I slept briefly then, dreamless and without motion. But the pull of something larger than myself, a persistent image, drew me out of unconsciousness. I woke and remembered a night Laurie and I had spent in the cherry orchards of the reservation. It was the night Tony had informed me there was a new girl. A girl whose parents accepted him.
Laurie and I each climbed a cherry tree on the ground that had been sacred to her ancestors. The fresh cherries stained our fingertips and tongues red. There was no moon but still there was no real darkness. All around us, in the forest of pine, maple and birch, fireflies blinked. I closed my eyes and could see the spirits of ancestors unfurling like a hundred white sails. The earth and sky expanded to infinity. We listened to crickets, frogs, and an owl crying out. The fireflies lit the darkness with their glitter. Speechless, we watched as each fulfilled its destiny- to flash and burn away.
From my short story "Ghetto"
My nose had begun to run again and the bow of my lip was raw from rubbing. I sneezed repeatedly and excused myself. In the bathroom I stared at my reflection, my shirt lifted over my left breast. There was the lentil-sized hole that had been punched into my skin for the biopsy. The silver nitrate they'd applied turned the scab a greenish-black color. The red lesion remained. Tears filled my eyes and I blotted them with toilet paper. Where was Laurie? I'd called her house and left three messages already, but she hadn't called back. I sat on the closed toilet seat sobbing; my breast still exposed. The thoughts I'd been reigning in for four days flooded into my consciousness.
I retreated to the master bedroom and slid under the jacquard duvet cover. This was what would even the odds. I'd been able to quit my job, live in luxury and comfort and slowly move further away from everything I had once cared so much about. I should have known I wouldn't be free. I should have known I would not get out of it. Death was the great equalizer wasn't it?
I had the sensation of being heated internally. My skin flushed and I began to panic. Is this all there was? After all I'd thought my life to be about- and then to be turned in so completely different a direction.

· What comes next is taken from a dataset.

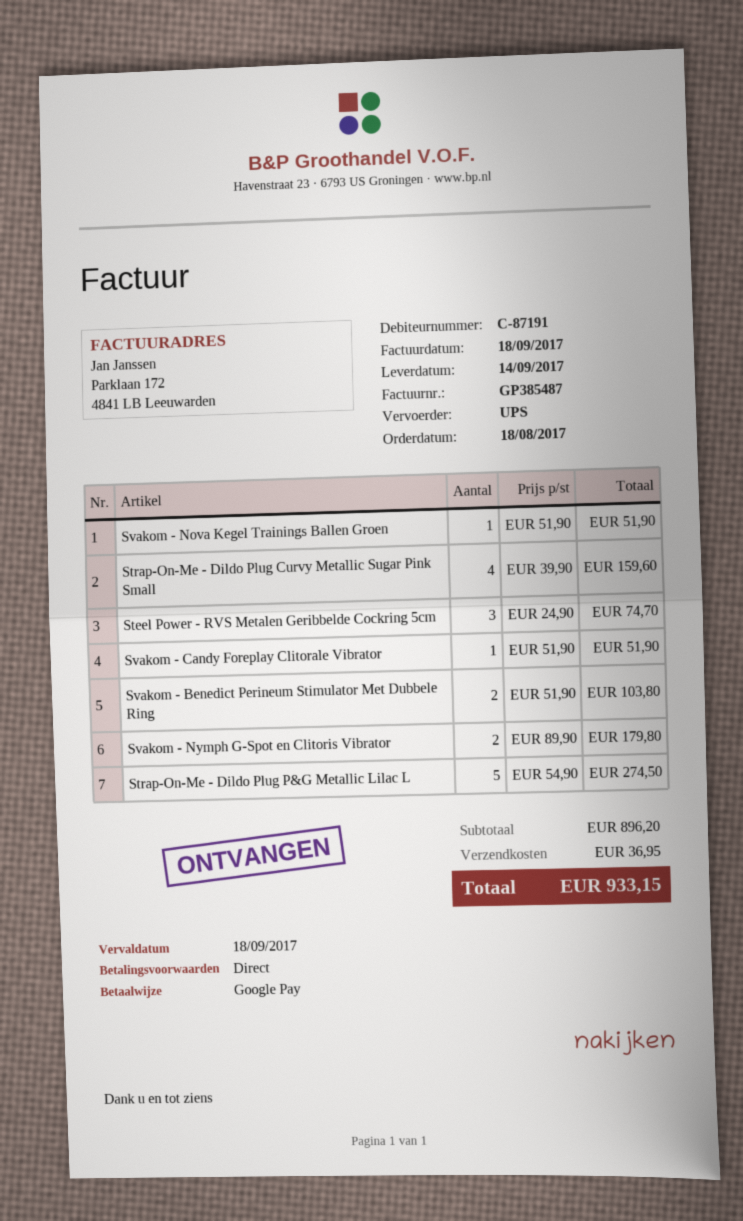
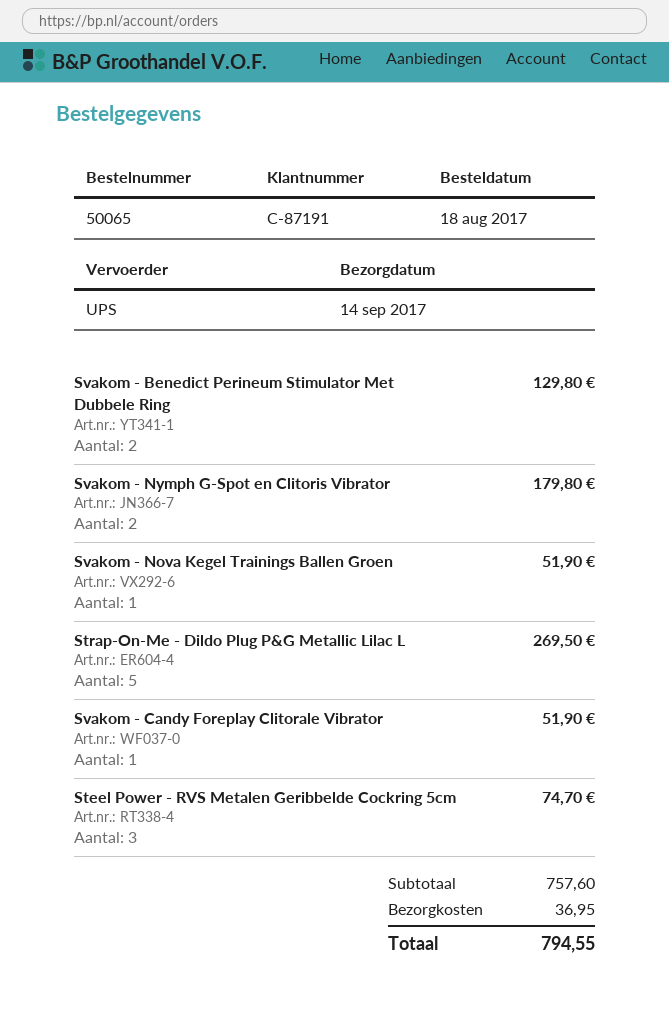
Strap-On-Me - Dildo Plug Curvy Metallic Sugar Pink Small: 4 for 159.60 -> none
Svakom - Benedict Perineum Stimulator Met Dubbele Ring: 2 for 103.80 -> 2 for 129.80
Strap-On-Me - Dildo Plug P&G Metallic Lilac L: 5 for 274.50 -> 5 for 269.50
subtotal: 896.20 -> 757.60
total: 933.15 -> 794.55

Adrenaline moved my heart into my throat and temple. I cried openly as I realized the answer to a question I had been asking for most of my life. Some people have more than others do because in the end, all that matters is that we are all born, and we all die. As I lay on the bed that evening, music and laughter wafting up the open staircase and into my room, the answer came. We are not equal in life-this is unimportant- it is death that makes us the same.